Музыки не было, но Лиза танцевала – красиво, неописуемо грациозно некий неведомый танец. Воздетые кисти рук трепетали и выгибались, пальчики описывали самые невероятные фигуры, босые ножки порхали над каменным полом, губы застыли в усмешке – в сочетании с ее нарядом (точнее, отсутствием такового) и танцем, казавшейся вульгарной, развратной, совершенно чужой.
Поручик ее сейчас просто-таки ненавидел – и в то же время вожделел так, что сводило зубы, а в глазах форменным образом темнело. Следовало проснуться, немедленно, но никак не получалось. Двинуться он по-прежнему не мог.
Три фигуры возникли за ее спиной – вполне человеческие фигуры, но облика самого странного: они словно бы состояли из устойчивого черного дыма. Будто внутри человеческого подобия из прозрачнейшего, невидимого стекла клубился плотный черный дым с отчетливо различимыми струями и завитками – и эти подобия двигались на самый что ни на есть человеческий манер, и дым не покидал пределов невидимого стекла…
Лиза танцевала, вертясь волчком, оказываясь в объятиях то одного, то другого черного, и тогда их руки, четко различимые черные пятерни неторопливо и сладострастно скользили по ее телу, всюду, самым бесстыдным образом лаская, – а она словно бы и не имела ничего против, лишь, прикрыв глаза, улыбалась так, что Савельеву хотелось убить ее здесь же, задушить своими руками.
Он пропустил момент, когда из трех черных остался один, ростом и сложением превосходивший первоначальное. Дым словно бы сгустился, не стало заметно его перетеканий, черная фигура казалась теперь вполне материальной, ожившей статуей. Лиза остановилась, уронив руки, черная фигура утвердилась у нее за спиной, склонив голову к уху, как бы что-то шептала – а Лиза, опустив голову ей на плечо, прикрыв глаза, улыбалась так, что жажда убийства лишь разгорелась сильнее.
Одна черная ладонь ласкала ей грудь, другая скользнула под диск и осталась там, черный повернул молодую женщину лицом к себе – и при этом на миг открылась его несомненная принадлежность к мужскому роду. Они слились в тесном объятии, в бесконечном поцелуе, черный, подхватив ее за талию, опустил на каменный пол, уложил, навис… Проник.
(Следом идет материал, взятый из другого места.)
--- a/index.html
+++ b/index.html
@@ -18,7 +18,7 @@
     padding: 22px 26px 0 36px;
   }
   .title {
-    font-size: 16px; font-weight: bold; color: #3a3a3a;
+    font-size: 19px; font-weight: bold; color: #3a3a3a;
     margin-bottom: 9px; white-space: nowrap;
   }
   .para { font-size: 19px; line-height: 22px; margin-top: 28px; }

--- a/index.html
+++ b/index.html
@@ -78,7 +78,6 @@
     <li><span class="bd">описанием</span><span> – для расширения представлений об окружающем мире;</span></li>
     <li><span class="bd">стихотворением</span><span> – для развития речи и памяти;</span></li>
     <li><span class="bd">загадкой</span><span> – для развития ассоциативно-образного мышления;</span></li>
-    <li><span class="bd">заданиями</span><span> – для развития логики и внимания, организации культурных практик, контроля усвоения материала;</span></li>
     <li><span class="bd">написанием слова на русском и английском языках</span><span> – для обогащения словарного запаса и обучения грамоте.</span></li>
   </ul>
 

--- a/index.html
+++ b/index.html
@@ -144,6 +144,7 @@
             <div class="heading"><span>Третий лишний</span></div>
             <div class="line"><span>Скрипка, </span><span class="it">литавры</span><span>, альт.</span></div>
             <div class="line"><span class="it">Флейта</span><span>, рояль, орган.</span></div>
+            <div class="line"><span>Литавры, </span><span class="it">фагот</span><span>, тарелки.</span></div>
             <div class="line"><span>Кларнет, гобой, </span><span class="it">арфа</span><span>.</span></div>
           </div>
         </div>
Длинный сладострастный стон Лизы…
Поручик закричал – после этого отчаянного крика перенесся куда-то в непроглядный мрак, вновь обрел способность к ощущениям и лихорадочно с колотящимся сердцем попытался понять, что с ним, где он, в реальности или в дурмане.
Понемногу ощущения становились узнаваемыми, знакомыми, окружающий мрак чуточку посветлел, оттесненный проникшим в крохотное окошечко возка лунным светом. Сердцебиение успокоилось, понемногу возвращалось сознание – и наконец в диком, яростном приступе радости Савельев проснулся полностью и понял, что все ему лишь приснилось.
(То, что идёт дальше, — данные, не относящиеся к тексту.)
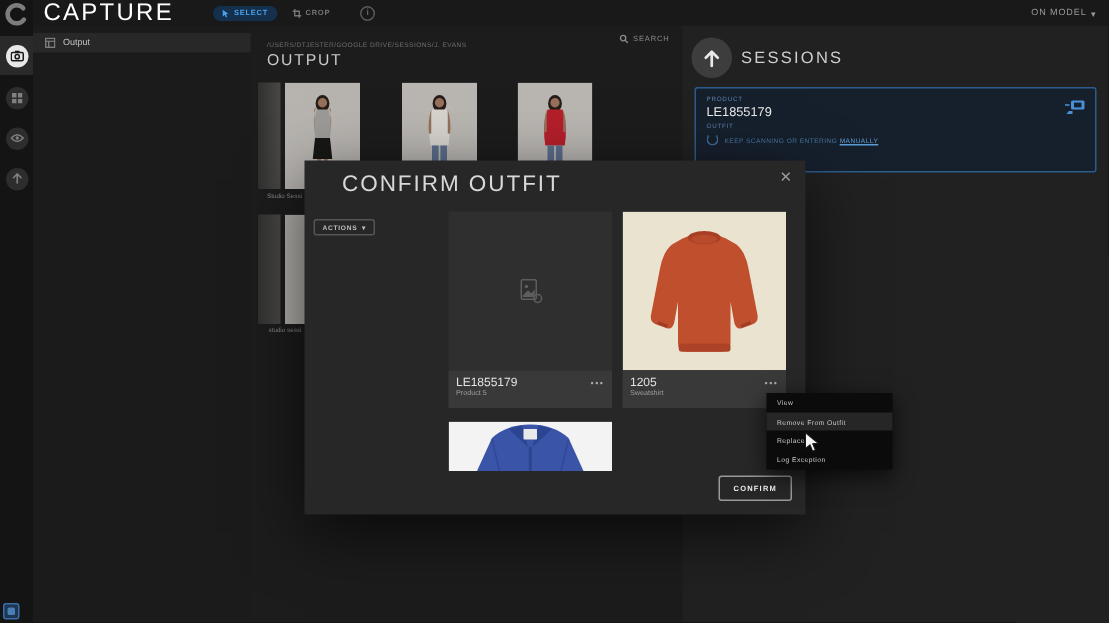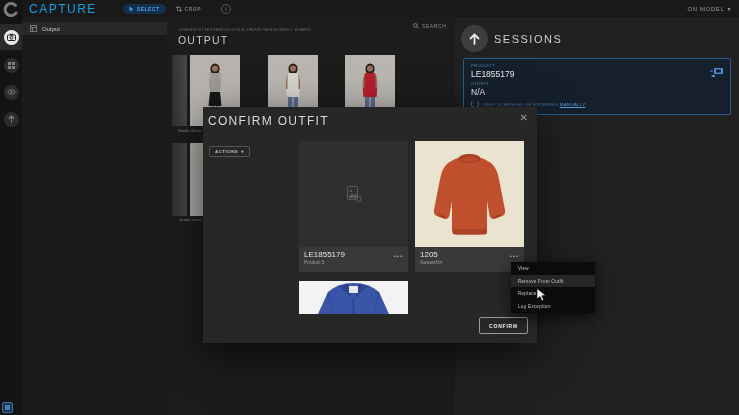--- a/index.html
+++ b/index.html
@@ -16,7 +16,7 @@
 
   
   #header { left:22px; top:0; width:717px; height:17px; background:#191919; display:flex; align-items:center; z-index:2; }
-  #app-title { margin-left:7px; font-size:12px; letter-spacing:1.5px; color:#0ea5e9; }
+  #app-title { margin-left:7px; font-size:16px; letter-spacing:1.5px; color:#ffffff; }
   .hdr-btn { display:flex; align-items:center; gap:3px; font-size:5px; font-weight:bold; letter-spacing:.5px; padding:2px 6px; border-radius:6px; }
   #select-btn { margin-left:26px; background:#14304d; color:#4aa3f0; }
   #crop-btn { margin-left:4px; color:#777; }

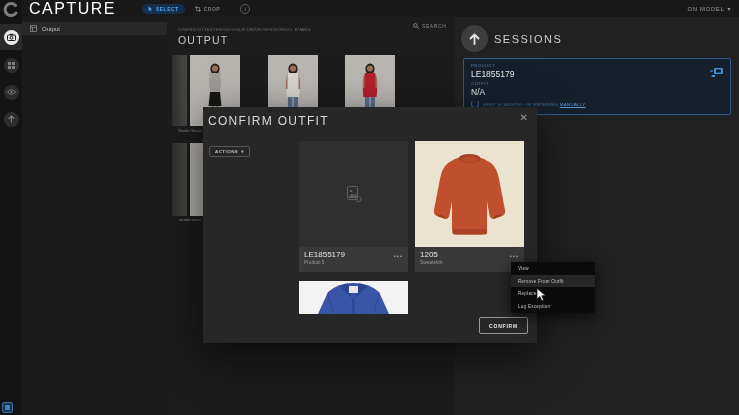--- a/index.html
+++ b/index.html
@@ -234,7 +234,6 @@
       <div class="box-label">PRODUCT</div>
       <div class="box-value">LE1855179</div>
       <div class="box-label">OUTFIT</div>
-      <div class="box-value">N/A</div>
       <div id="scan-row">
         <div id="spinner"></div>
         <div id="scan-text"><span>KEEP SCANNING OR ENTERING </span><a href="#">MANUALLY</a></div>

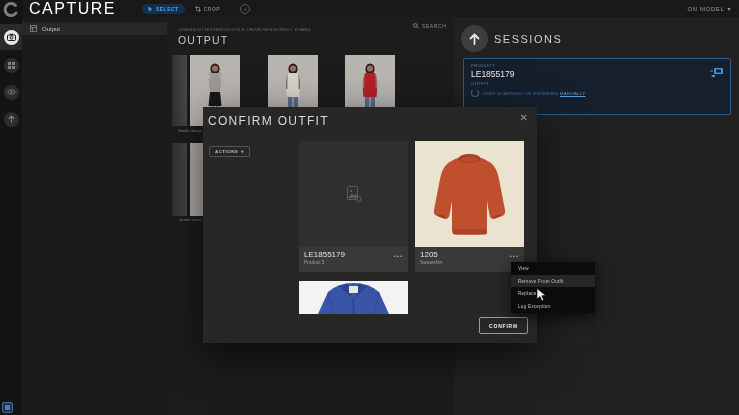--- a/index.html
+++ b/index.html
@@ -51,7 +51,7 @@
 
   
   #modal { left:203px; top:107px; width:334px; height:236px; background:#272727; box-shadow:0 12px 40px rgba(0,0,0,.65); z-index:5; }
-  #modal-title { position:absolute; left:5px; top:7px; font-size:12px; letter-spacing:1.3px; color:#d8d8d8; }
+  #modal-title { position:absolute; left:25px; top:7px; font-size:15px; letter-spacing:1.3px; color:#d8d8d8; }
   #modal-close { position:absolute; right:9px; top:5px; font-size:10px; color:#9a9a9a; cursor:pointer; }
   #actions-btn { position:absolute; left:6px; top:39px; border:1px solid #555; border-radius:2px; padding:2px 5px; display:flex; align-items:center; gap:3px; color:#c0c0c0; font-size:4.4px; font-weight:bold; letter-spacing:.5px; }
   .card { position:absolute; top:34px; width:109px; height:131px; }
Тихонечко посапывала Лиза, крепко его обняв, прижавшись всем телом под меховой полостью, ее дыхание было совершенно ровным, безмятежным. Внутренность возка скупо освещал лунный свет, показывая обычные предметы: чемодан, мешки, вторая лавочка…
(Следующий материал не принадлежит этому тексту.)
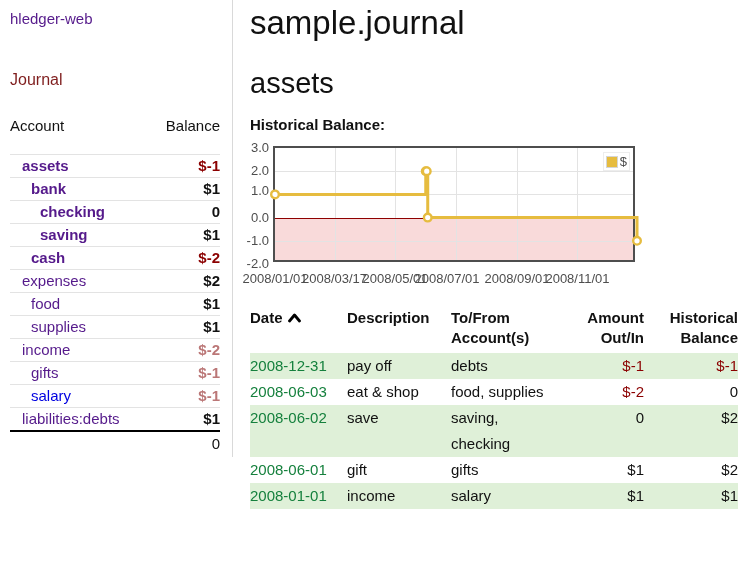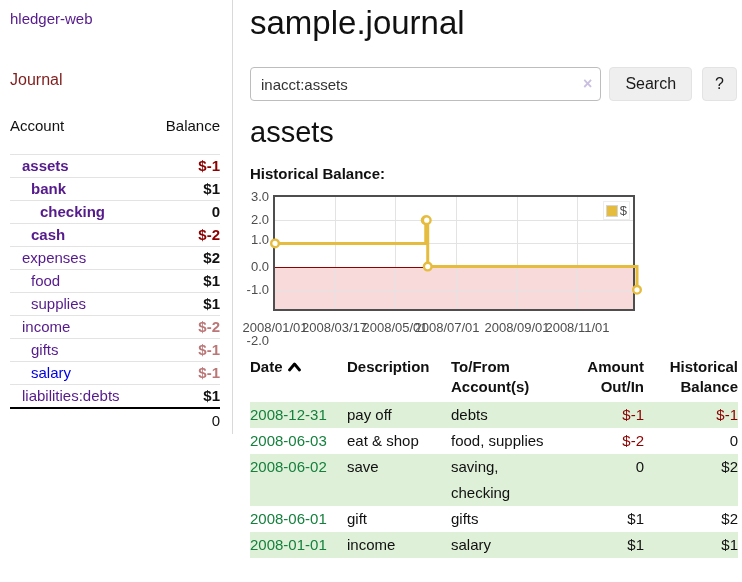--- a/index.html
+++ b/index.html
@@ -149,14 +149,6 @@
   <main>
     <h1 class="title">sample.journal</h1>
 
-    <div class="searchrow">
-      <div class="searchbox">
-        <input value="inacct:assets" style="">
-        <span class="clear-x">×</span>
-      </div>
-      <button class="btn">Search</button>
-      <button class="btn help">?</button>
-    </div>
 
     <h2 class="acct-head">assets</h2>
     <h3 class="chart-head">Historical Balance:</h3>

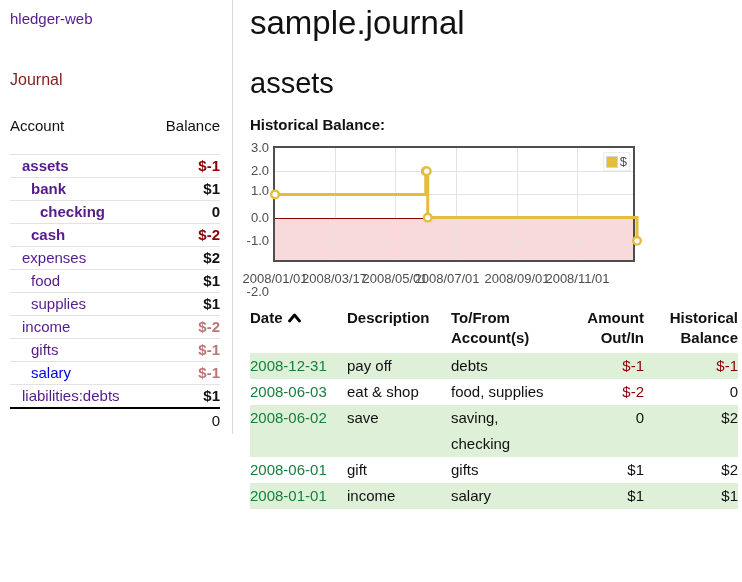--- a/index.html
+++ b/index.html
@@ -103,6 +103,10 @@
           <tr class="matched">
             <td style="padding-left: 30px;"><a class="acctlink">checking</a></td>
             <td class="bal plain">0</td>
+          </tr>
+          <tr class="matched">
+            <td style="padding-left: 30px;"><a class="acctlink">saving</a></td>
+            <td class="bal plain">$1</td>
           </tr>
           <tr class="matched">
             <td style="padding-left: 21px;"><a class="acctlink">cash</a></td>

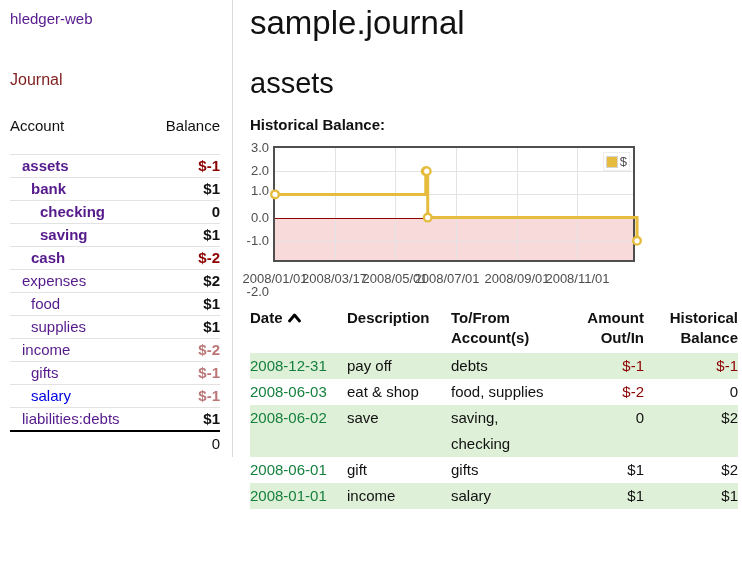--- a/index.html
+++ b/index.html
@@ -189,7 +189,7 @@
         <div class="ylab" style="top: 37px;">1.0</div>
         <div class="ylab" style="top: 63.6px;">0.0</div>
         <div class="ylab" style="top: 86.8px;">-1.0</div>
-        <div class="ylab" style="top: 110px; margin-top: 28px;">-2.0</div>
+        <div class="ylab" style="top: 110px;">-2.0</div>
         <div class="xlab" style="left: 25px;">2008/01/01</div>
         <div class="xlab" style="left: 84.5068px;">2008/03/17</div>
         <div class="xlab" style="left: 145.005px;">2008/05/01</div>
Прикрыв глаза, он долго лежал не шевелясь, все еще во власти буйной, сумасшедшей радости оттого, что все привидевшееся оказалось не более чем ночным кошмаром. Душа форменным образом пела. Даже холод не ощущался.
И медленно спадало возбуждение особого рода, то самое, о котором в чисто мужской компании упоминается с шуточками-улыбочками. В нем-то все и дело, в конце концов заключил поручик, уже вернувший способность рассуждать совершенно трезво, стряхнувший полностью ночное наваждение. В крепких сонных объятиях молодой жены ему, надо полагать, очень уж крепко возжелалось после двух недель вынужденного воздержания – в Омске-то ночевали в столь скверной гостинице, что пришлось отринуть игривые мысли… Вот из-за этого и приснилась чушь невероятная…
Стояла совершеннейшая тишина – и показалось, что ночь за окном наполнена тем же неустанным звоном непонятной струны. Решив не поддаваться наваждению (благо оно само собой пропало вскоре), поручик прикрыл глаза и принялся старательно погружать себя в сон.